Dataset records
-- Opening Marker --
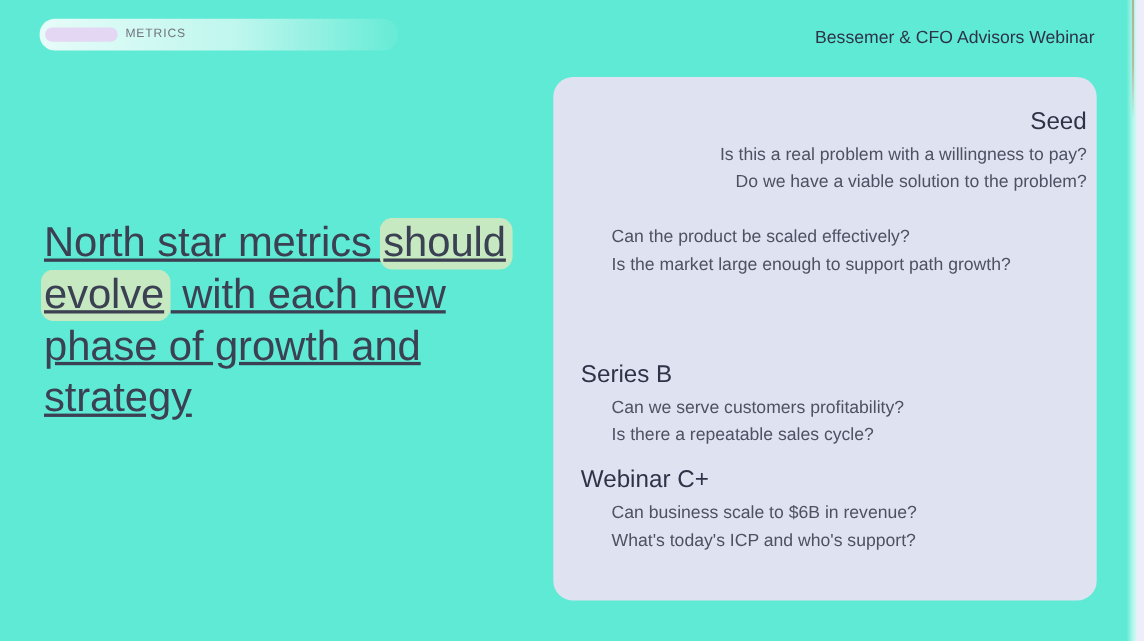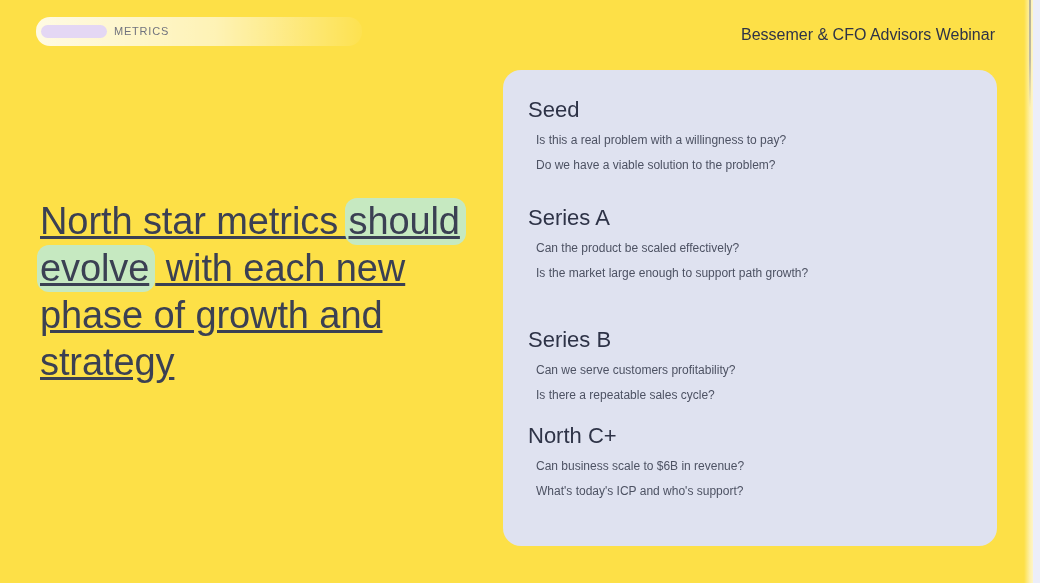--- a/index.html
+++ b/index.html
@@ -11,21 +11,21 @@
     height: 583px;
     overflow: hidden;
     background: #eceef9;
     font-family: "Liberation Sans", sans-serif;
     -webkit-font-smoothing: antialiased;
   }
   .slide {
     position: relative;
     width: 1040px;
     height: 583px;
-    background: #fde047;
+    background: #5eead4;
     overflow: hidden;
   }
 
   
   .edge-white {
     position: absolute;
     top: 0;
     right: 6px;
     width: 10px;
     height: 583px;
@@ -125,24 +125,24 @@
     width: 460px;
   }
   .stage-title {
     font-size: 22px;
     color: #2e3347;
     line-height: 30px;
     margin: 0 0 3px 0;
     white-space: nowrap;
   }
   .stage-q {
-    font-size: 12px;
+    font-size: 16px;
     color: #4d5263;
     line-height: 25px;
-    margin-left: 8px;
+    margin-left: 28px;
     white-space: nowrap;
   }
 </style>
 </head>
 <body>
 
 <div class="slide">
 
   <div class="edge-white"></div>
   <div class="edge-line"></div>
@@ -152,38 +152,37 @@
   <div class="badge-pill"></div>
   <div class="badge-label">METRICS</div>
   <div class="header-title">Bessemer &amp; CFO Advisors Webinar</div>
 
   <div class="headline">
     <span>North star metrics </span><span class="hl-mark">should evolve</span><span> with each new phase of growth and strategy</span>
   </div>
 
   <div class="panel">
 
-    <div class="stage" style="top:25px;">
+    <div class="stage" style="top:25px;text-align:right;">
       <div class="stage-title">Seed</div>
       <div class="stage-q">Is this a real problem with a willingness to pay?</div>
       <div class="stage-q">Do we have a viable solution to the problem?</div>
     </div>
 
     <div class="stage" style="top:133px;">
-      <div class="stage-title">Series A</div>
       <div class="stage-q">Can the product be scaled effectively?</div>
       <div class="stage-q">Is the market large enough to support path growth?</div>
     </div>
 
     <div class="stage" style="top:255px;">
       <div class="stage-title">Series B</div>
       <div class="stage-q">Can we serve customers profitability?</div>
       <div class="stage-q">Is there a repeatable sales cycle?</div>
     </div>
 
     <div class="stage" style="top:351px;">
-      <div class="stage-title">North C+</div>
+      <div class="stage-title">Webinar C+</div>
       <div class="stage-q">Can business scale to $6B in revenue?</div>
       <div class="stage-q">What's today's ICP and who's support?</div>
     </div>
 
   </div>
 </div>
 
 </body></html>

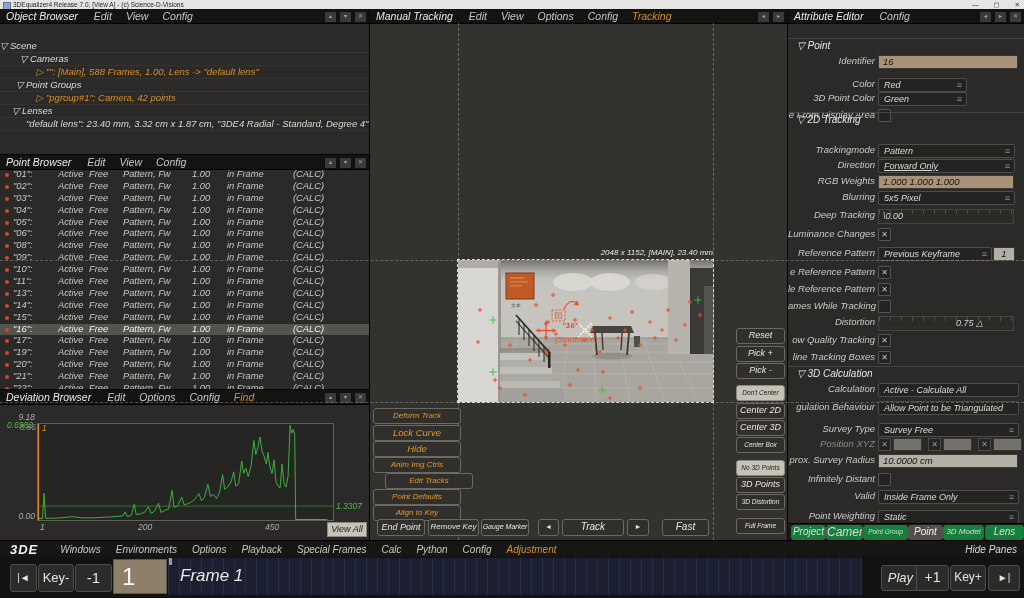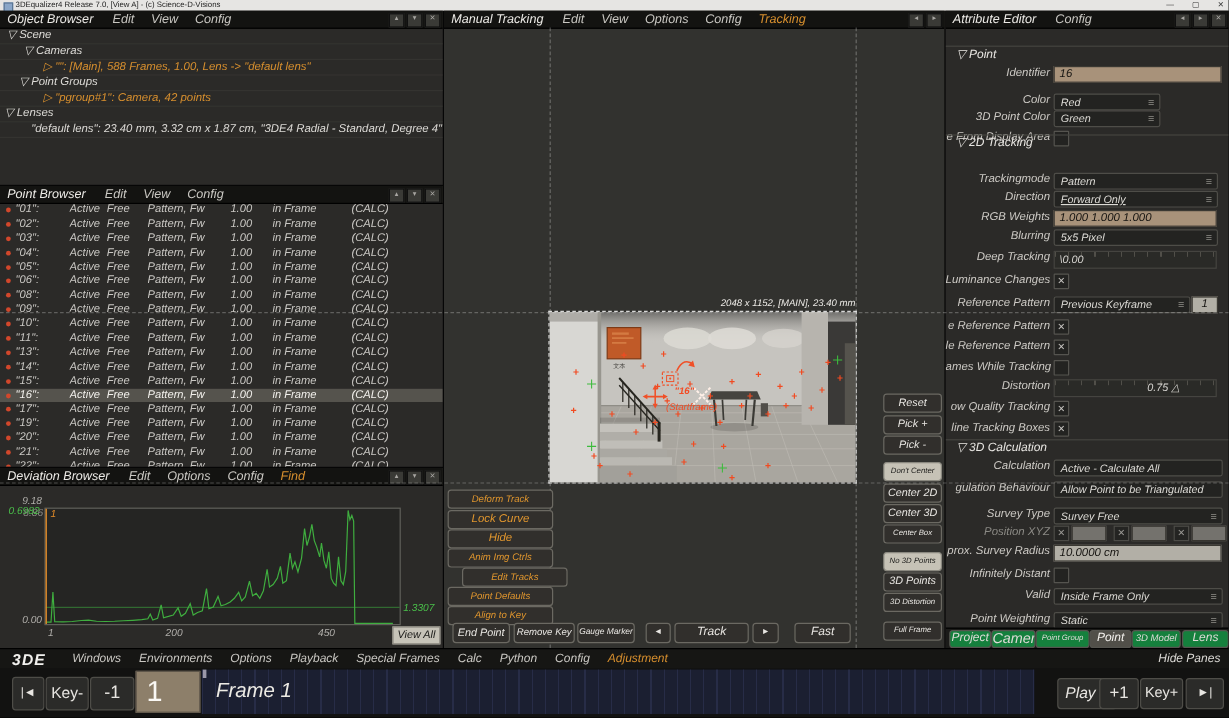--- a/index.html
+++ b/index.html
@@ -117,26 +117,26 @@
       <div class="pane-header">
         <span class="pane-title">Object Browser</span>
         <span style="display:contents"><span class="menu-item">Edit</span><span class="menu-item">View</span><span class="menu-item">Config</span></span>
         <span class="hdr-btns">
           <span class="hdr-btn">▴</span>
           <span class="hdr-btn">▾</span>
           <span class="hdr-btn">✕</span>
         </span>
       </div>
       <div id="ob-tree">
-          <div class="tree-row light" style="padding-left: 6px;">▽ Scene</div>
+          <div class="tree-row light" style=" margin-top: 16px;">▽ Scene</div>
           <div class="tree-row light" style="padding-left: 20px;">▽ Cameras</div>
           <div class="tree-row orange" style="padding-left: 36px;">▷ "":  [Main], 588 Frames, 1.00, Lens -&gt; "default lens"</div>
           <div class="tree-row light" style="padding-left: 16px;">▽ Point Groups</div>
           <div class="tree-row orange" style="padding-left: 36px;">▷ "pgroup#1":  Camera, 42 points</div>
-          <div class="tree-row light" style="padding-left: 4px;">▽ Lenses</div>
+          <div class="tree-row light" style="padding-left: 12px;">▽ Lenses</div>
           <div class="tree-row light" style="padding-left: 26px;">"default lens":  23.40 mm, 3.32 cm x 1.87 cm, "3DE4 Radial - Standard, Degree 4"</div>
         </div>
     </div>
 
     <div class="panel" style="left:0;top:146px;width:369px;height:234px;">
       <div class="pane-header">
         <span class="pane-title">Point Browser</span>
         <span style="display:contents"><span class="menu-item">Edit</span><span class="menu-item">View</span><span class="menu-item">Config</span></span>
         <span class="hdr-btns">
           <span class="hdr-btn">▴</span>

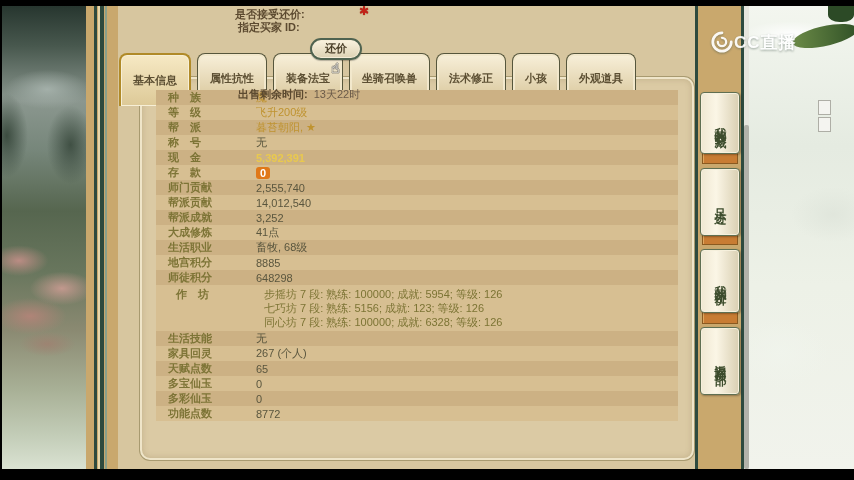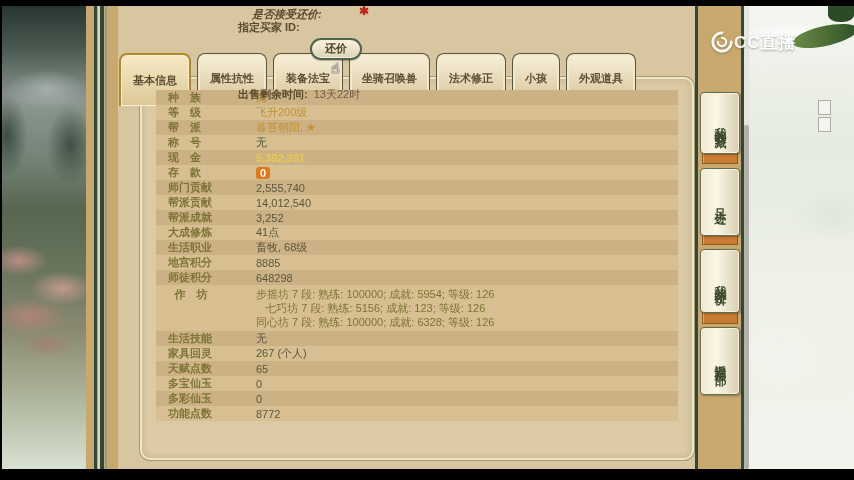--- a/index.html
+++ b/index.html
@@ -66,21 +66,21 @@
   
   .attr-table{position:absolute;left:156px;top:90px;width:522px;z-index:7;font-size:11px;}
   .attr-row{display:flex;align-items:center;height:15px;background:#d7bf92;gap:36px;}
   .attr-row:nth-child(odd){background:#ccb184;}
   .row-label{width:46px;padding-left:12px;color:#7d7436;font-weight:bold;flex:none;}
   .row-value{margin-left:6px;color:#5a563e;}
   .mod-gold  .row-value{color:#bf9330;}
   .mod-yellow .row-value{color:#e9c94e;font-weight:bold;}
   .mod-badge .row-value{background:#e07818;color:#fff;border-radius:3px;
                         padding:0 4px;line-height:12px;font-weight:bold;}
-  .mod-multi{height:auto;align-items:flex-start;padding:2px 0;text-align:center;}
+  .mod-multi{height:auto;align-items:flex-start;padding:2px 8px;}
   .mod-multi .row-value{white-space:pre-line;line-height:14px;color:#7c7434;}
 
   
   .side-tabs{position:absolute;left:0;top:0;width:100%;height:100%;}
   .side-tab{position:absolute;left:5px;width:38px;
       background:linear-gradient(90deg,#efe8d2,#fbf6e6 40%,#d9cfb2);
       border:1px solid #5f6f52;border-radius:4px;box-shadow:inset 0 0 0 1px #f6f0dc,1px 1px 2px rgba(0,0,0,.3);
       display:flex;align-items:center;justify-content:center;cursor:pointer;
       writing-mode:vertical-rl;text-orientation:upright;letter-spacing:3px;
       font-size:12px;font-weight:bold;color:#3c4c2c;}
@@ -126,21 +126,21 @@
 
   <div class="scene"></div>
 
   <div class="border-col left">
     <div class="stripe" style="left:8px;width:3px;background:#2e4a3e;"></div>
     <div class="stripe" style="left:12px;width:2px;background:#e6d6aa;"></div>
     <div class="stripe" style="left:14px;width:4px;background:#2e4a3e;"></div>
     <div class="stripe" style="left:19px;width:2px;background:#8aa08a;"></div>
   </div>
 
-  <div class="topline" style="left:252px;top:7px;font-style:italic;">
+  <div class="topline" style="left:235px;top:7px;">
     <span>是否接受还价:</span>
   </div>
   <div class="btn counter-btn">还价</div>
   <span class="red-star" style="left:359px;top:4px;">✱</span>
 
   <div class="topline" style="left:238px;top:20px;">
     <span>指定买家 ID:</span>
   </div>
   <div class="topline" style="left:238px;top:48px;margin-top:39px;">
     <span>出售剩余时间:</span>

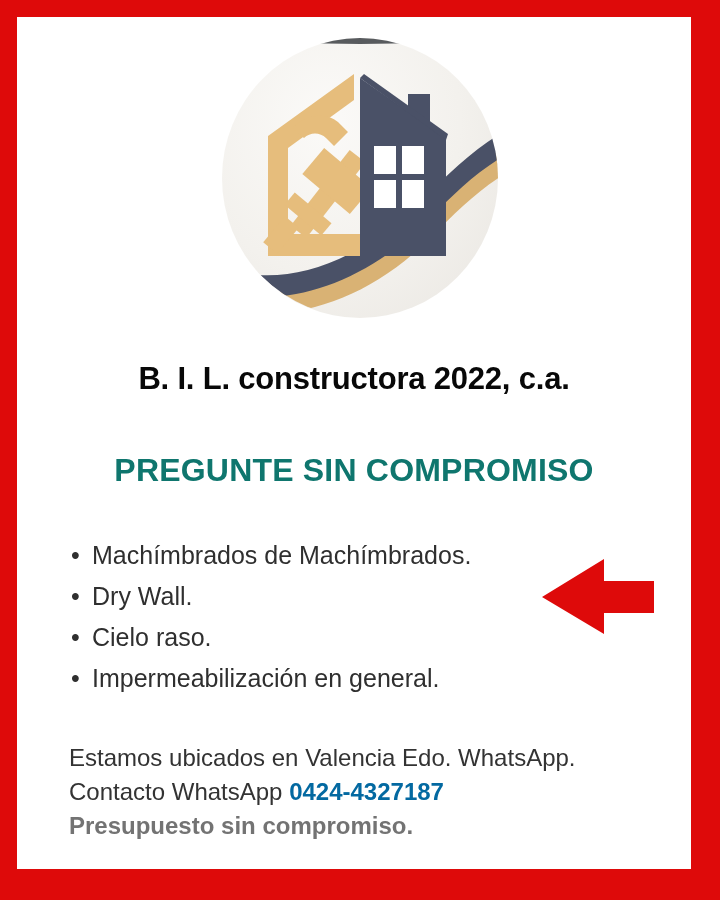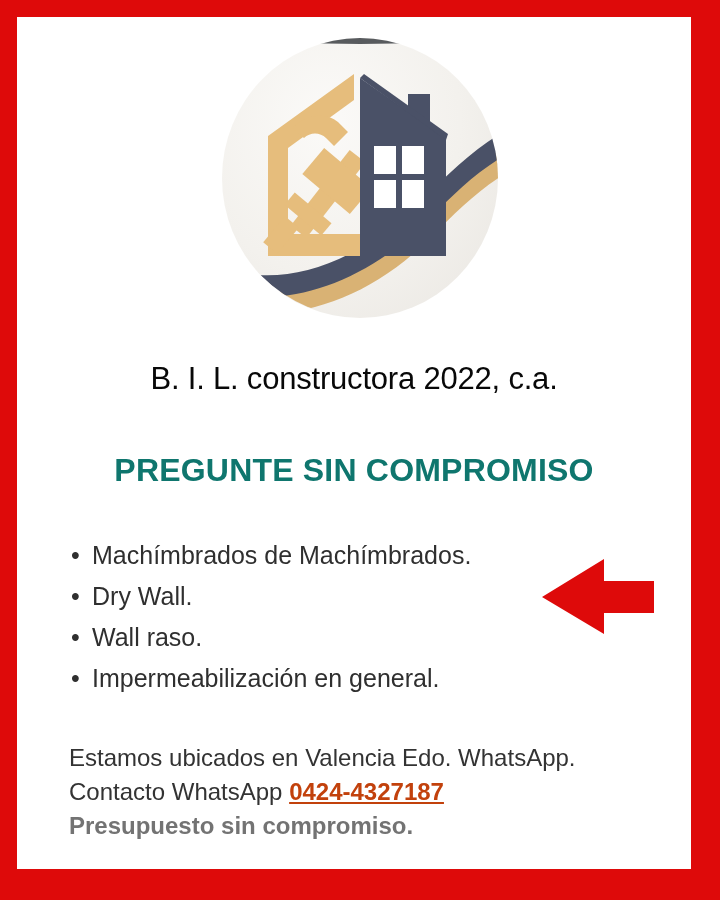--- a/index.html
+++ b/index.html
@@ -68,21 +68,21 @@
   }
 
   
   .company-name {
     position: absolute;
     left: 0;
     right: 0;
     top: 344px;
     text-align: center;
     font-size: 31px;
-    font-weight: normal;
+    font-weight: bold;
     letter-spacing: -0.2px;
     color: #080808;
     white-space: nowrap;
   }
   .tagline {
     position: absolute;
     left: 0;
     right: 0;
     top: 435px;
     text-align: center;
@@ -135,22 +135,21 @@
     top: 724px;
   }
   .contact .line {
     font-size: 24px;
     line-height: 34px;
     color: #333333;
     white-space: nowrap;
   }
   .contact .phone {
     font-weight: bold;
-    color: #c2410c;
-    text-decoration: underline;
+    color: #0369a1;
   }
   .contact .line.bold {
     font-weight: bold;
     color: #737373;
   }
 </style>
 </head>
 <body>
 
 <div class="flyer">
@@ -209,21 +208,21 @@
       <li>
         <span class="bullet">•</span>
         <span>Machímbrados de Machímbrados.</span>
       </li>
       <li>
         <span class="bullet">•</span>
         <span>Dry Wall.</span>
       </li>
       <li>
         <span class="bullet">•</span>
-        <span>Wall raso.</span>
+        <span>Cielo raso.</span>
       </li>
       <li>
         <span class="bullet">•</span>
         <span>Impermeabilización en general.</span>
       </li>
     </ul>
 
     <svg class="arrow" viewBox="0 0 112 75">
       <polygon points="0,38 62,0 62,22 112,22 112,54 62,54 62,75" fill="#de0a0a"></polygon>
     </svg>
-- Closing Marker --
### BRIEF
Beginning with the first line of the records above, extract each line exactly through the line that holds "position: relative;", both ends included. Omit pictures.

### REPLY TO THE TASK
--- a/index.html
+++ b/index.html
@@ -11,21 +11,21 @@
     height: 583px;
     overflow: hidden;
     background: #eceef9;
     font-family: "Liberation Sans", sans-serif;
     -webkit-font-smoothing: antialiased;
   }
   .slide {
     position: relative;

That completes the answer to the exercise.